The only “other Napoleon” who ever counted, Napoleon III, had lived in exile almost all his life, which made of him a progressive European technocrat rather than a reincarnation of his romantic uncle.  One of his many projects for France was to make Paris the most modern city in the world, even if it meant destroying many of its antiquities. The totalitarian powers he wielded during the first, most dictatorial years of his regime gave him the unique chance of acting without regard for the huge cost and legal difficulty of expropriating thousands of buildings.

Thus it was that, between 1852 and 1860, Paris was torn apart and given a new face, the monumental one for which it became known around the world.  The self-proclaimed Emperor ordered his city planner, the Baron Haussmann, to carve broad, straight boulevards through the tangle of ancient streets, gracing them with ostentatious buildings such as the new opera house. 

The squalid outer districts were cleared and completely rebuilt in the massive, uniform style then in favour, which the French now condescendingly refer to as le style haussmannien.  Buildings on a given block had to have the same height, the same shaped roofs, and be faced with stone rather than plaster.  Paris began to resemble “a great palace” on the lines of Versailles.

But there were other, practical reasons for this colossal effort than just Napoleonic soif de grandeur.  Like all the great cities of the time, Paris was ravaged by epidemics caused by the filth that gathered in the tortuous streets and alleyways. Several decades before Napoleon’s nephew took power, an outbreak of cholera had inspired the government of his predecessor, King Louis-Philippe, to cut through the pestilential market quarter an astonishingly wide new street, the now unastonishing Rue Rambuteau, to “ventilate the miasma”, as the hygienists of the day put it.
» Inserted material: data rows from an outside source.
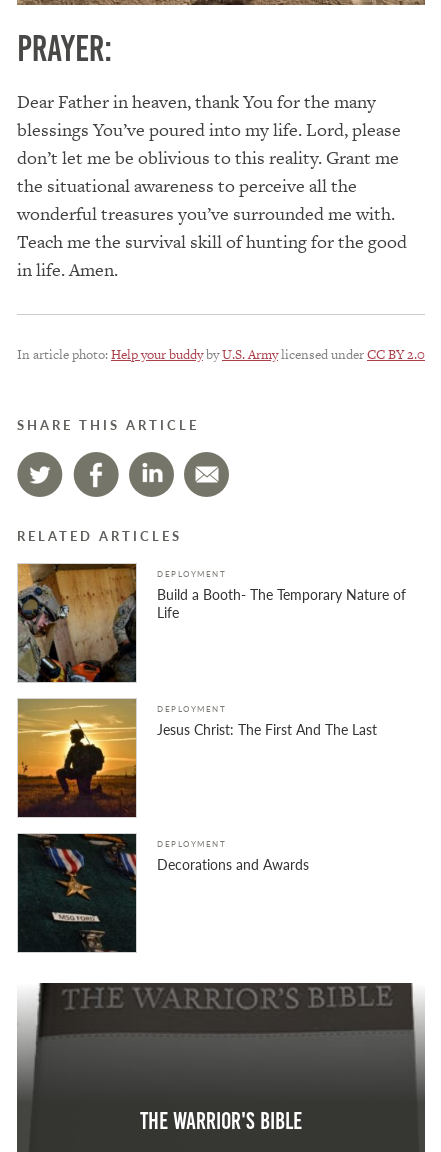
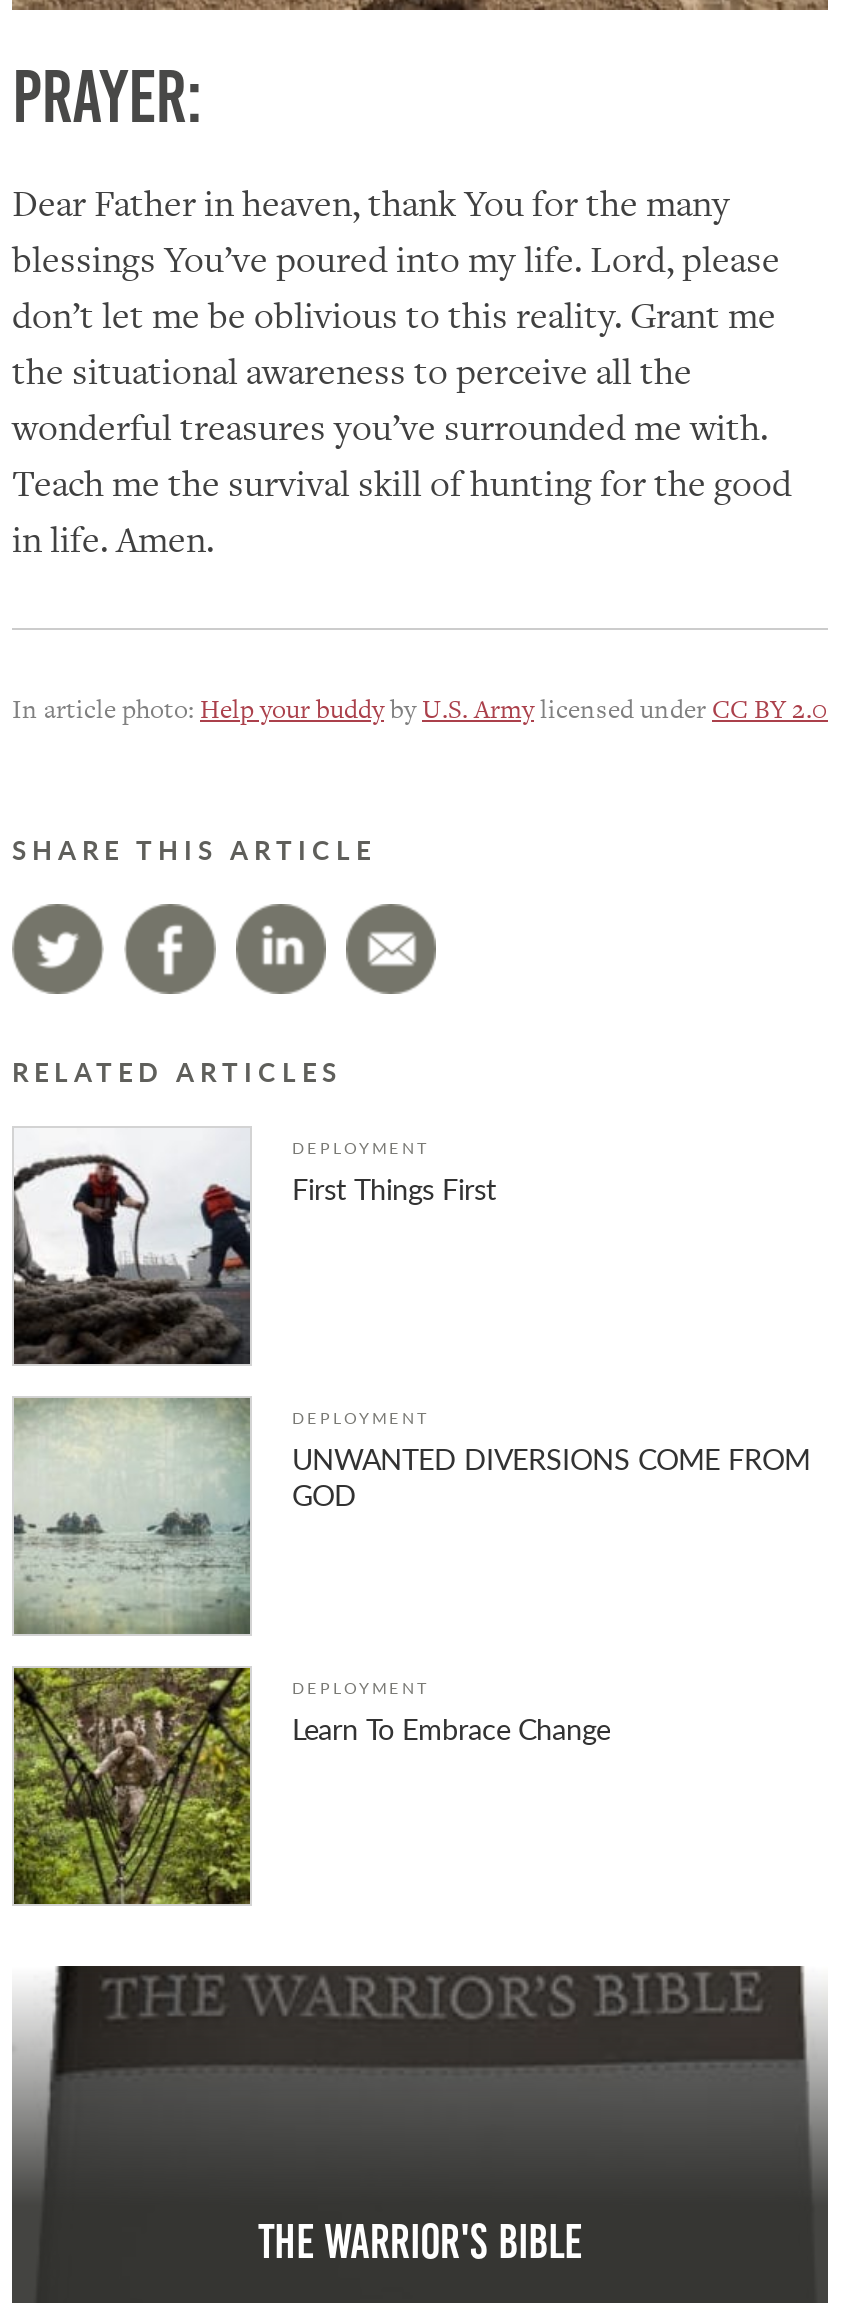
- [image]
- Build a Booth- The Temporary Nature of
- Life
+ [image]
+ First Things First

- [image]
- Jesus Christ: The First And The Last
+ [image]
+ UNWANTED DIVERSIONS COME FROM
+ GOD

- [image]
- Decorations and Awards
+ [image]
+ Learn To Embrace Change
But the good “citizen King” did not have the absolute powers of the Emperor to take his plans any further.

Last but not least was that overriding concern, in the explosive 19th century, state security.  The government feared a replay of the insurrection of 1848, when workers and revolutionaries barricaded themselves into their slums and fought off the King’s soldiers – ironically creating the power vacuum into which Louis-Napoleon stepped.  So it was considered imperative that the city’s new design should speed the movement of troops and artillery to every corner of Paris, and that a new police station should be built at the dead center of the city, on the Ile de la Cité.  All of which stood the Emperor’s successors in good stead when it came to crushing the radical uprising of 1871, in the chaos which followed his ignominious defeat in the war with Prussia.

 

Villa Externa, village des Ternes

When the Latin Quarter was already mushrooming into a great city in the Middle Ages, the land to the west of the Louvre Fortress was meadows and suburbs, and remained so until the advent of Haussmann.  So although the 17th arrondissement looked old to me, it was really newer than much of Lower Manhattan. 

Near our flat was a round-about junction called Place des Ternes, where we took the Metro.  In this place, history tells us, at a time when the schools of the Latin Quarter teemed with students from all over Europe, the grand seigneur who was Bishop of Paris built a farmhouse.  It was given the prosaic name of Villa Externa, “outer farm”, because it lay outside the Bishop’s other domains.  Later, a hamlet sprung up nearby called Estern, a vernacular abbreviation of the Latin externa.

This hamlet became a village which was engulfed by the city just 101 years before we arrived on the scene.  It then became a neighbourhood which gave its once-more misspelled name, Quartier des Ternes - curiously pluralized in a phonetical transcription which mistook d’Estern for des Ternes - to the Place des Ternes, where we took the train, at Metro Ternes.

And to think that, like the good student with his bi-lingual dictionary, I used to imagine Place des Ternes meant “Square of the Sullen Ones”!